Work item: Begin at the line below that contains "- Gubernur Siapkan". Repeat it and all remaining lines of the records exactly.

[Itemized modification records]
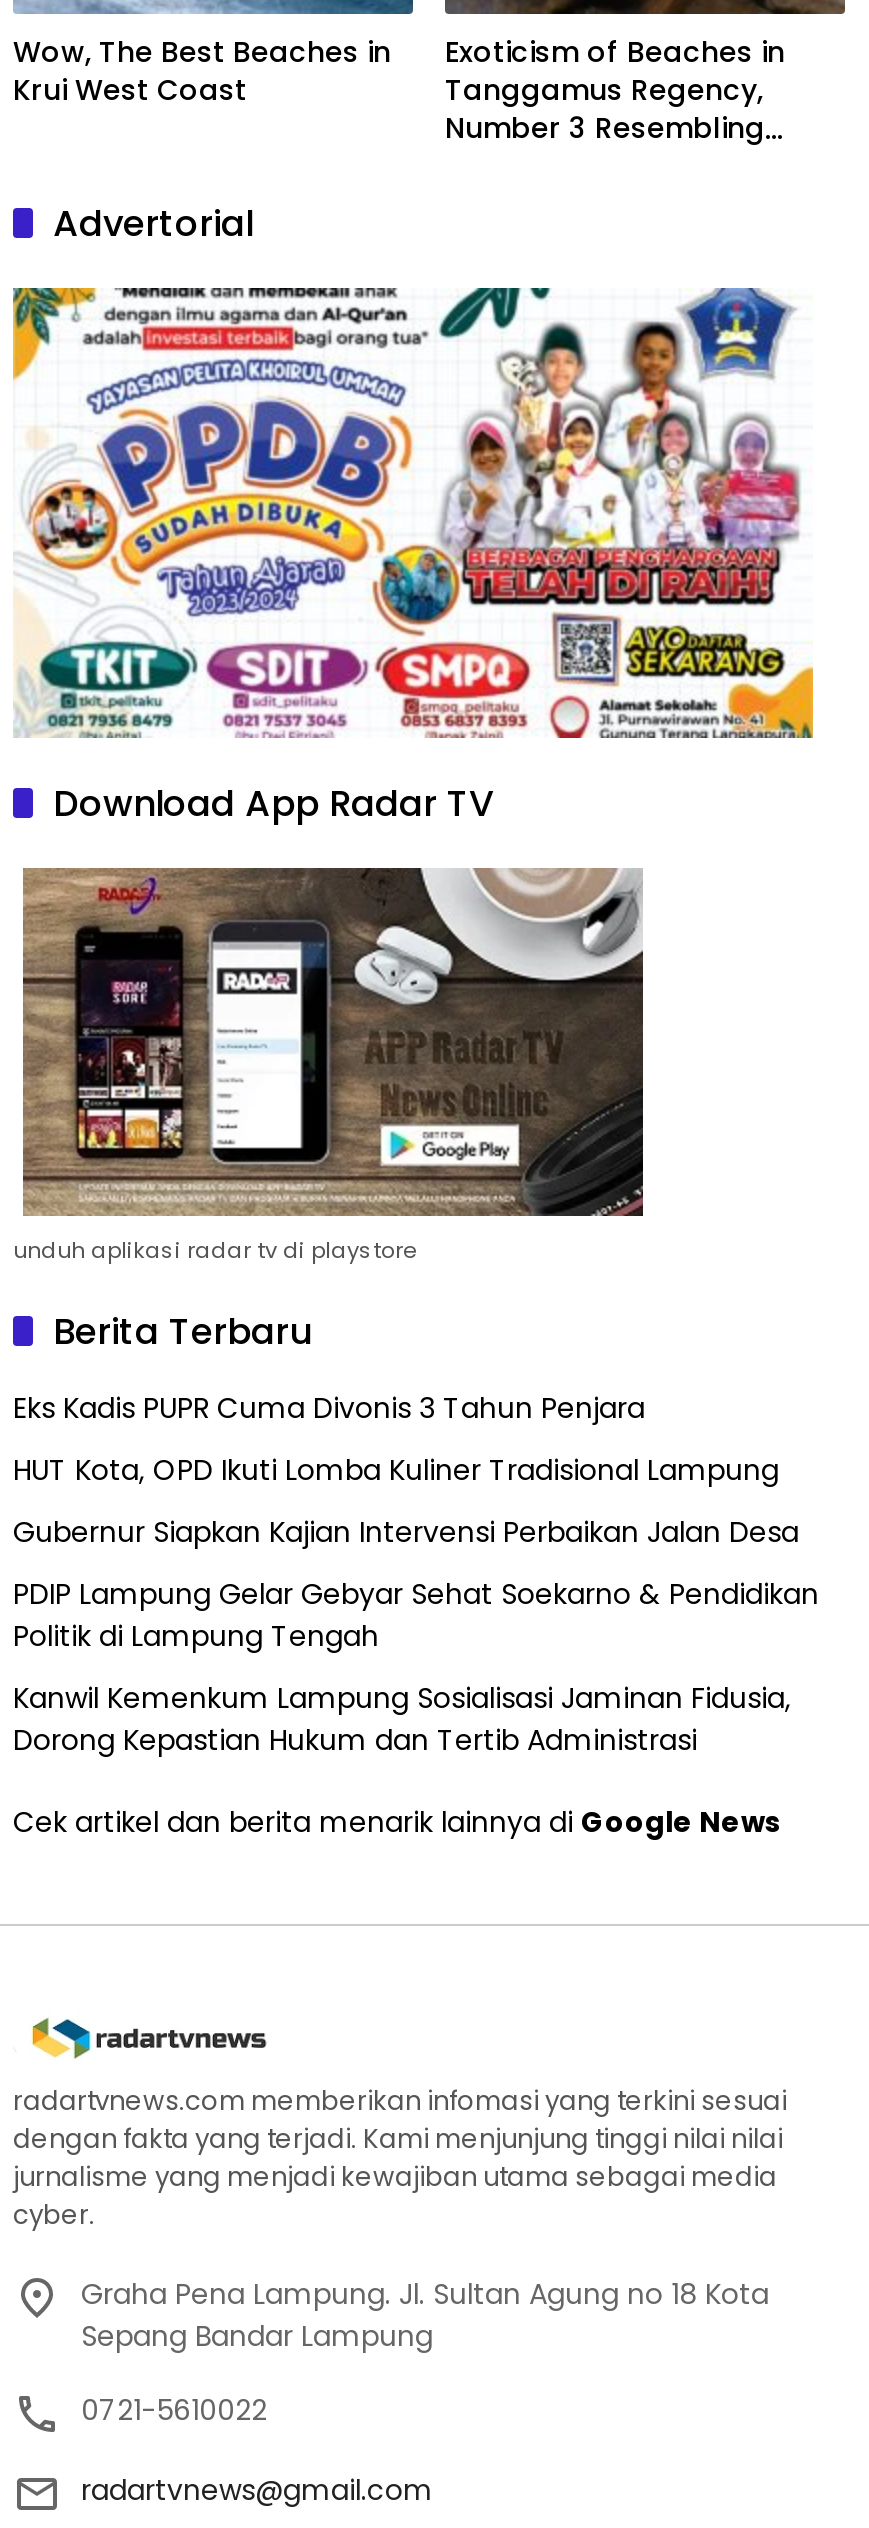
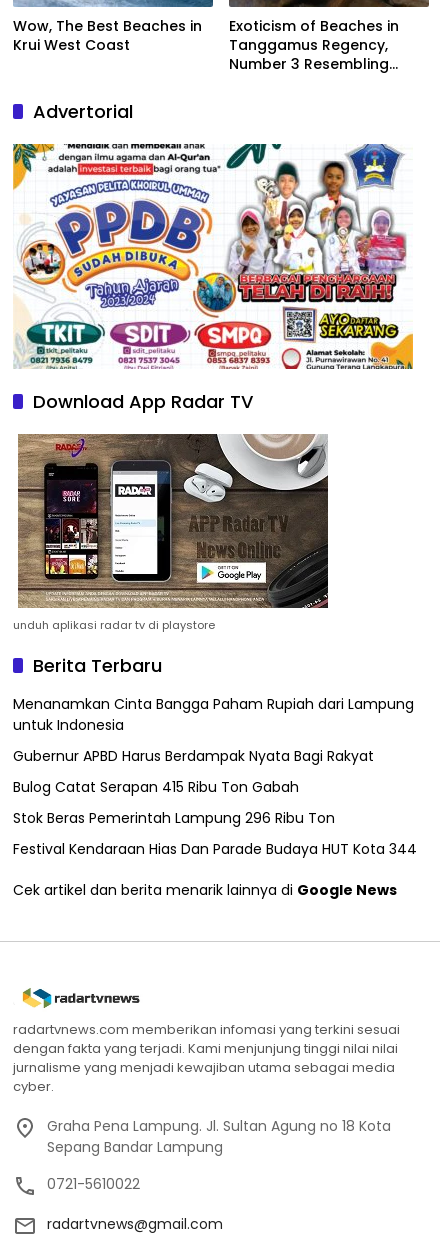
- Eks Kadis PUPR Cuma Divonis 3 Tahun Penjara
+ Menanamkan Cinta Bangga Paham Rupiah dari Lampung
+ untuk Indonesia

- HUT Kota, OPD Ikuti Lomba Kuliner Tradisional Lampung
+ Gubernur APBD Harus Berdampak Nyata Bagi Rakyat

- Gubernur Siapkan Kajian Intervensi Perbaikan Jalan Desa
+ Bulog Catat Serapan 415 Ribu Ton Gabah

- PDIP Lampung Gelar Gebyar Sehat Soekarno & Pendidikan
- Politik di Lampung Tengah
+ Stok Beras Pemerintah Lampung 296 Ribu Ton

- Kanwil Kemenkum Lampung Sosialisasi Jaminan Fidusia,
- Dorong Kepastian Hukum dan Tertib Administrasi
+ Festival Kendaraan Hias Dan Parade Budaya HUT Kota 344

Task response:
- Gubernur Siapkan Kajian Intervensi Perbaikan Jalan Desa
+ Bulog Catat Serapan 415 Ribu Ton Gabah

- PDIP Lampung Gelar Gebyar Sehat Soekarno & Pendidikan
- Politik di Lampung Tengah
+ Stok Beras Pemerintah Lampung 296 Ribu Ton

- Kanwil Kemenkum Lampung Sosialisasi Jaminan Fidusia,
- Dorong Kepastian Hukum dan Tertib Administrasi
+ Festival Kendaraan Hias Dan Parade Budaya HUT Kota 344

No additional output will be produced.